>>>>

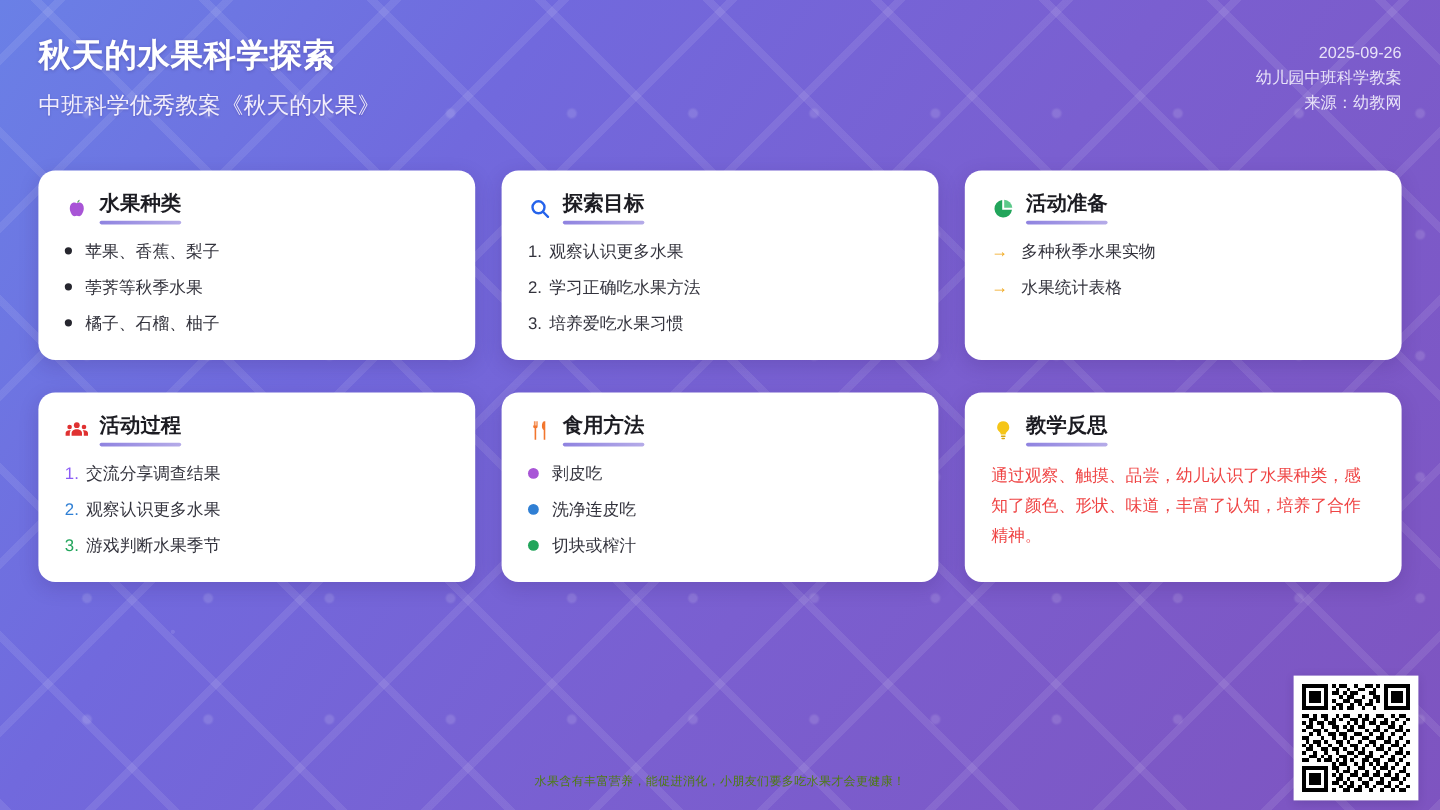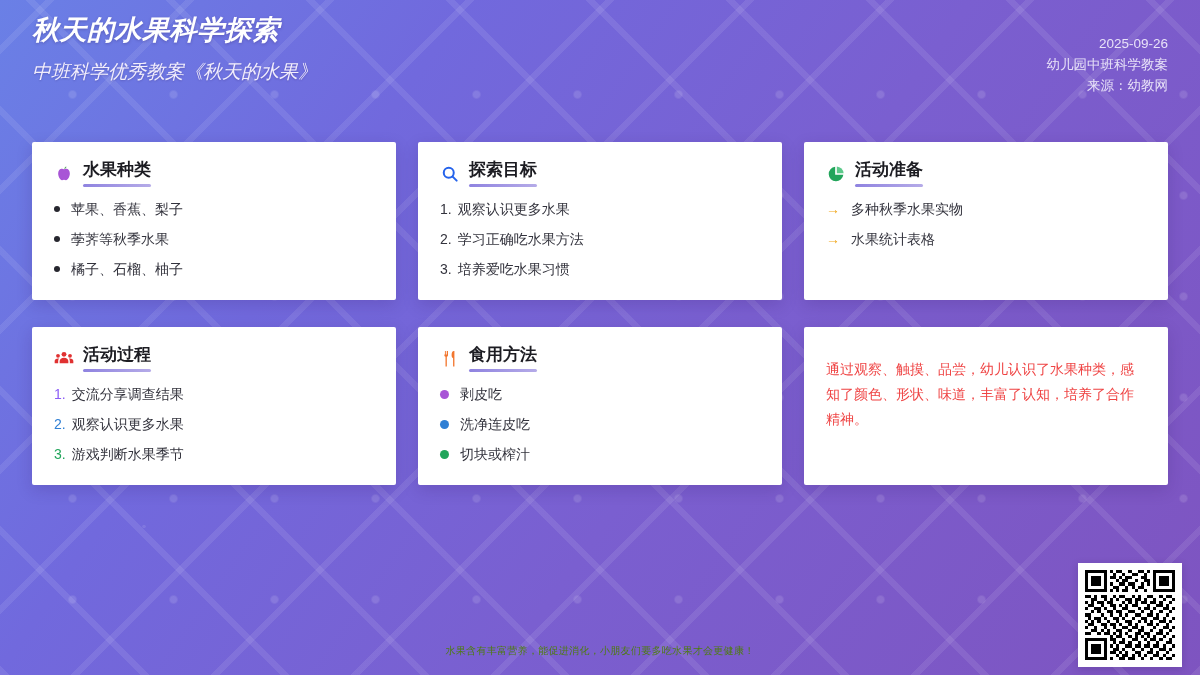--- a/index.html
+++ b/index.html
@@ -32,7 +32,7 @@
     position:absolute; left:0; top:0; width:1200px; height:128px;
     padding:26px 32px 0 32px;
   }
-  .h-left{ position:absolute; left:32px; top:12px;font-style:italic; }
+  .h-left{ position:absolute; left:32px; top:28px; }
   .h-title{
     color:#ffffff; font-size:27px; font-weight:bold; letter-spacing:.5px;
     text-shadow:0 1px 3px rgba(40,20,80,.28);

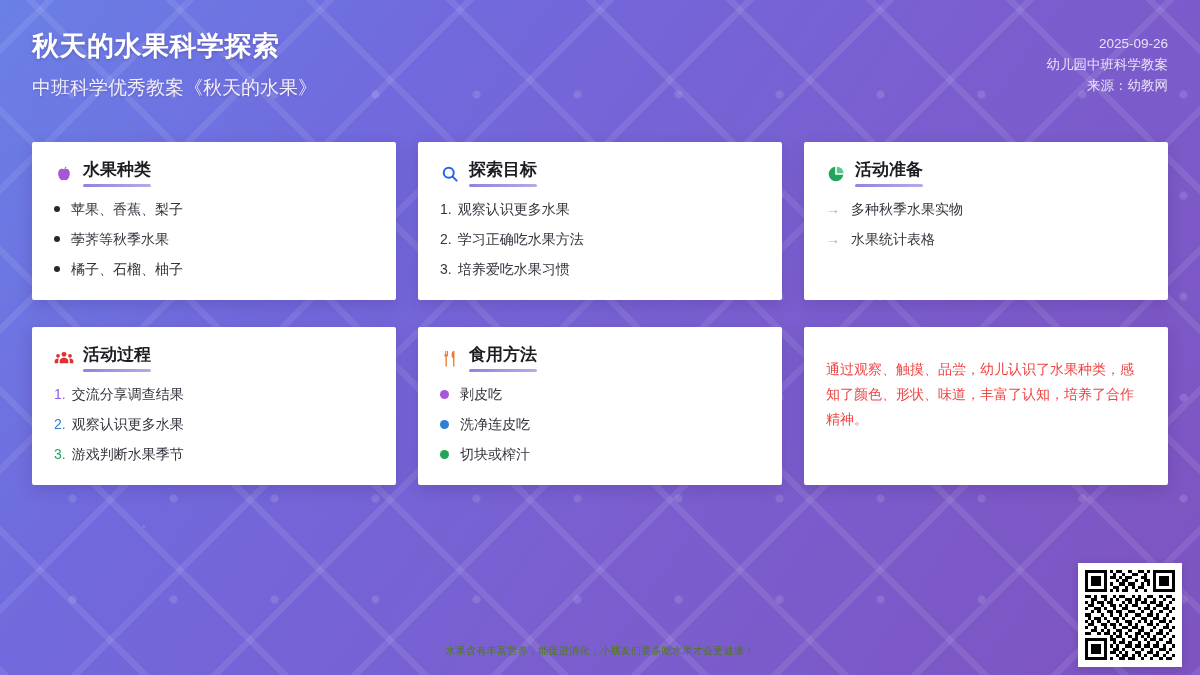--- a/index.html
+++ b/index.html
@@ -58,7 +58,7 @@
   }
   .card{
     background:#ffffff;
-    border-radius:2px;
+    border-radius:14px;
     padding:18px 22px 14px 22px;
     box-shadow:0 5px 16px rgba(48,24,96,.18);
     overflow:hidden;

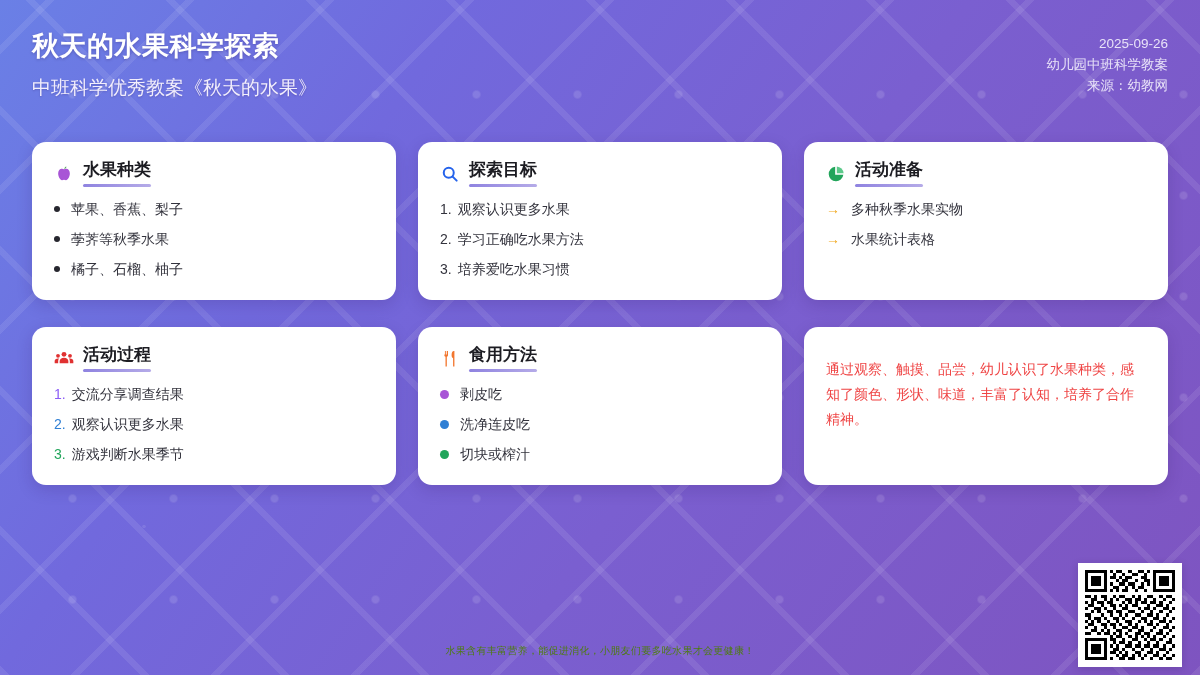--- a/index.html
+++ b/index.html
@@ -282,6 +282,16 @@
   </div>
 
   <div class="card">
+    <div class="card-head">
+      <span class="card-icon">
+        <svg viewBox="0 0 24 24">
+            <path d="M12 2.4a6 6 0 0 0-3.6 10.8c.7.5 1.1 1.2 1.1 2v.6h5v-.6c0-.8.4-1.5 1.1-2A6 6 0 0 0 12 2.4z" fill="#f5c518"></path>
+            <rect x="9.6" y="16.6" width="4.8" height="1.5" rx=".7" fill="#d9a70a"></rect>
+            <rect x="10.2" y="19" width="3.6" height="1.5" rx=".7" fill="#d9a70a"></rect>
+          </svg>
+      </span>
+      <span class="card-title">教学反思<span class="title-underline"></span></span>
+    </div>
     <div class="card-body">
       <p class="para">通过观察、触摸、品尝，幼儿认识了水果种类，感知了颜色、形状、味道，丰富了认知，培养了合作精神。</p>
     </div>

<<<<

_Exercise brief:_
Report the number of lines in the material above holding the word "ffffff", without anything else.

_Solution for this exercise:_
2